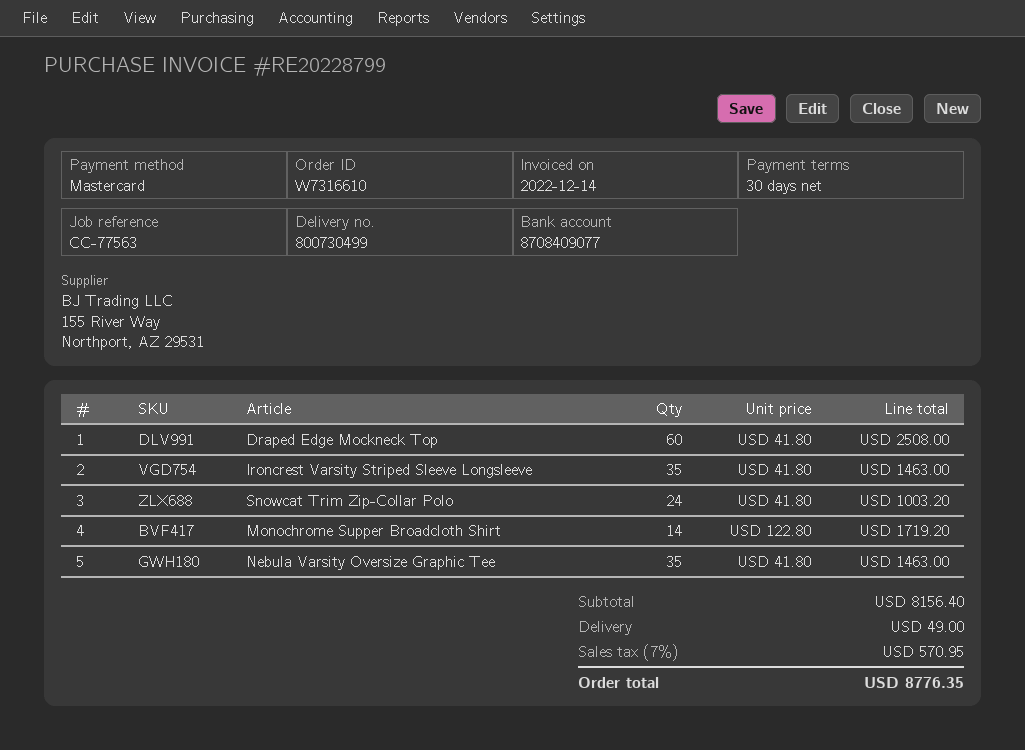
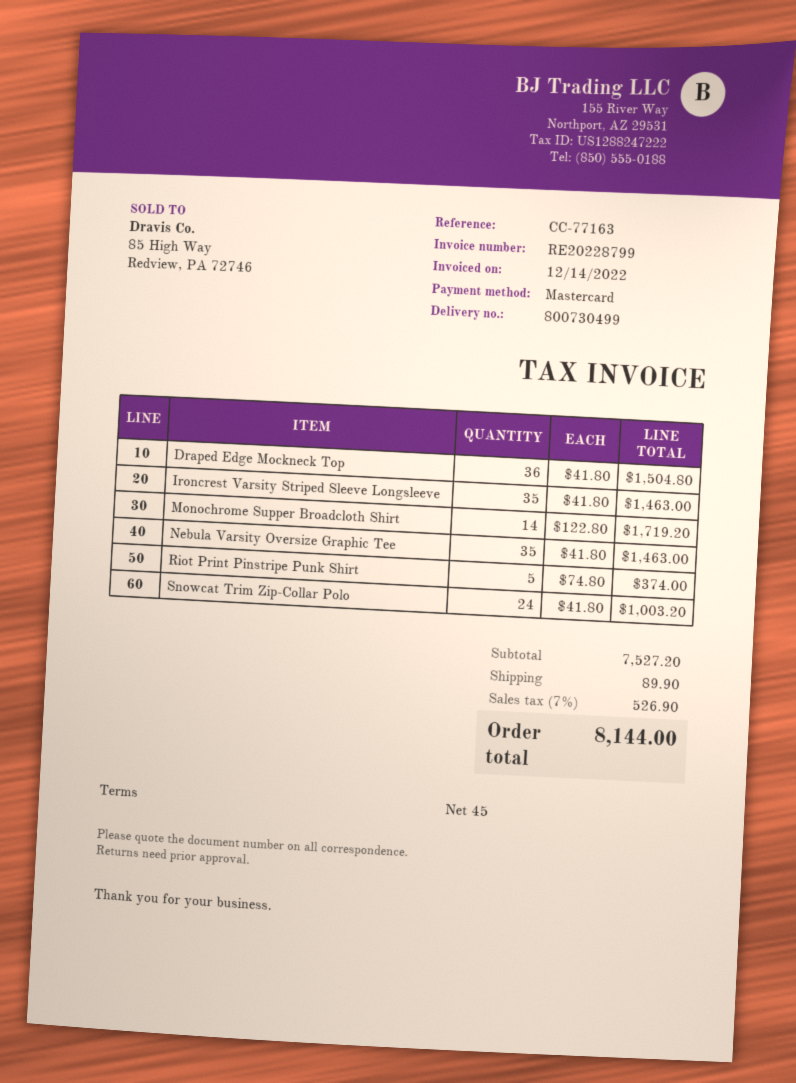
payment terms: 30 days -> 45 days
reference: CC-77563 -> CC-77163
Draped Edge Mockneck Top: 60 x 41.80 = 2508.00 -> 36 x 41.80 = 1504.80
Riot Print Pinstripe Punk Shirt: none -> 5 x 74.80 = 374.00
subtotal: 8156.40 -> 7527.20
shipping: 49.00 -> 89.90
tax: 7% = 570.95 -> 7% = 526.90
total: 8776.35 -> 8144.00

┄┄┄┄┄┄┄┄┄┄

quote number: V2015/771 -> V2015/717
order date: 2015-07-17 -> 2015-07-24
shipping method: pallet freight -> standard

┄┄┄┄┄┄┄┄┄┄

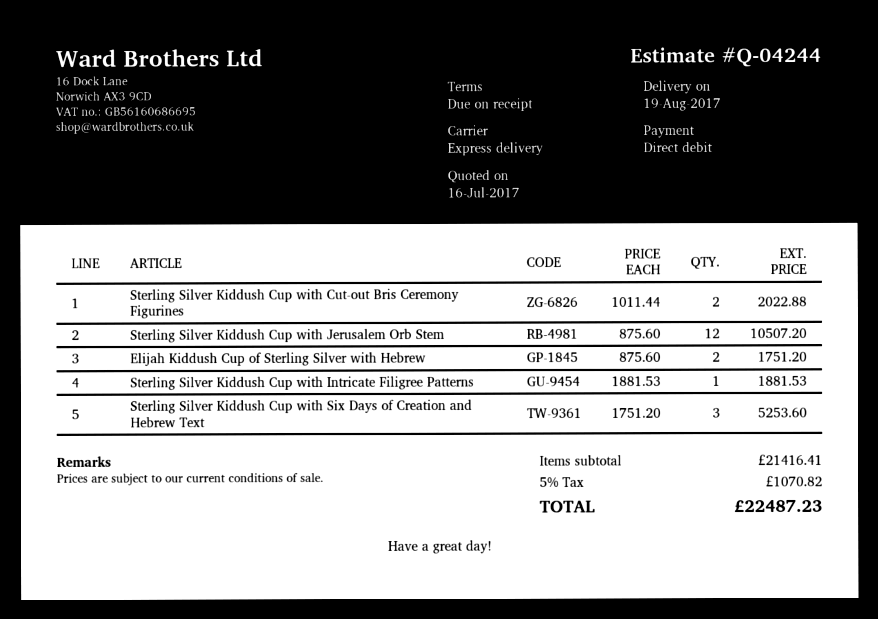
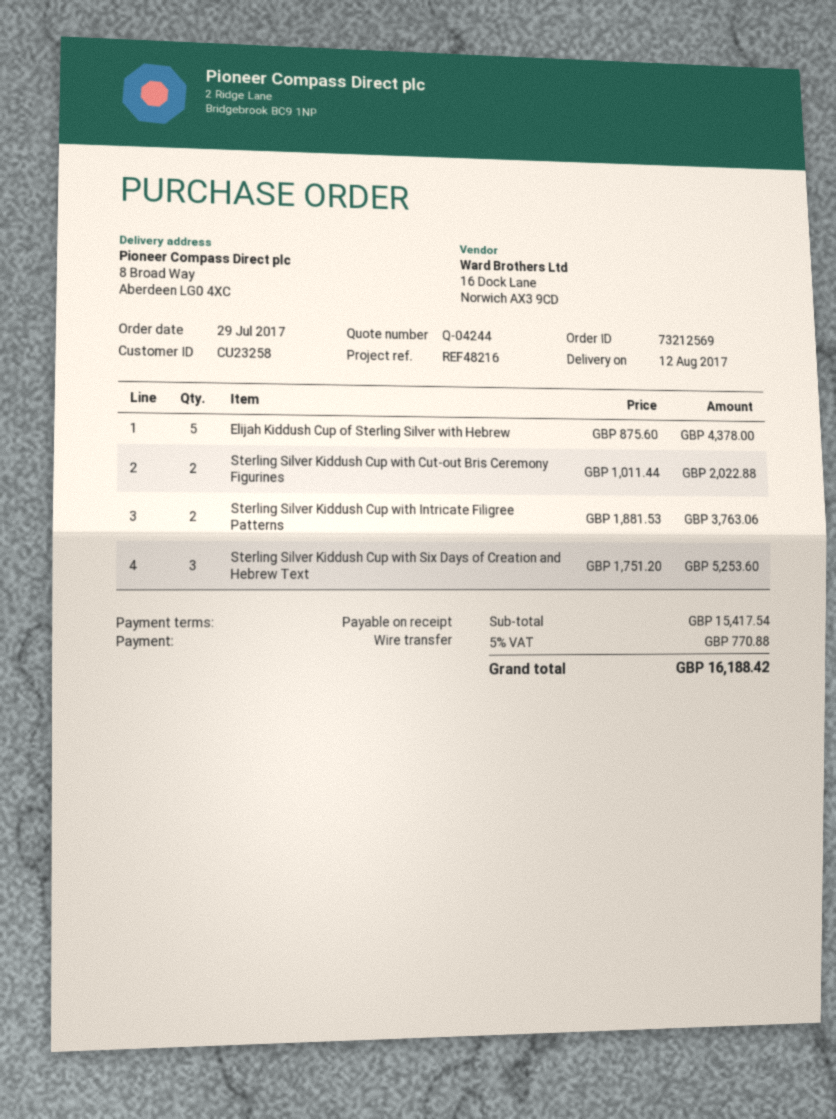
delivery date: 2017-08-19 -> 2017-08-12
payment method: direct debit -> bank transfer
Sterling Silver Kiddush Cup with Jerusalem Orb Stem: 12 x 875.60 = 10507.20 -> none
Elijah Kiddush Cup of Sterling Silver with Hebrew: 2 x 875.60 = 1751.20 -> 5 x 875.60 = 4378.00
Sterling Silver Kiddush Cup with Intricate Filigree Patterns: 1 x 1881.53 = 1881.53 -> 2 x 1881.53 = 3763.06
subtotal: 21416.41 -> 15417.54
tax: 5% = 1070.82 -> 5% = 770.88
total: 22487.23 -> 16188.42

┄┄┄┄┄┄┄┄┄┄

**TASK OBJECTIVE**. Extract from the listing above the lines between the line containing "Riot Print Pinstripe" and the line containing "total: 8776.35 -> 8144.00", keeping both of those lines. Output nothing else.

**EXERCISE OUTPUT**.
Riot Print Pinstripe Punk Shirt: none -> 5 x 74.80 = 374.00
subtotal: 8156.40 -> 7527.20
shipping: 49.00 -> 89.90
tax: 7% = 570.95 -> 7% = 526.90
total: 8776.35 -> 8144.00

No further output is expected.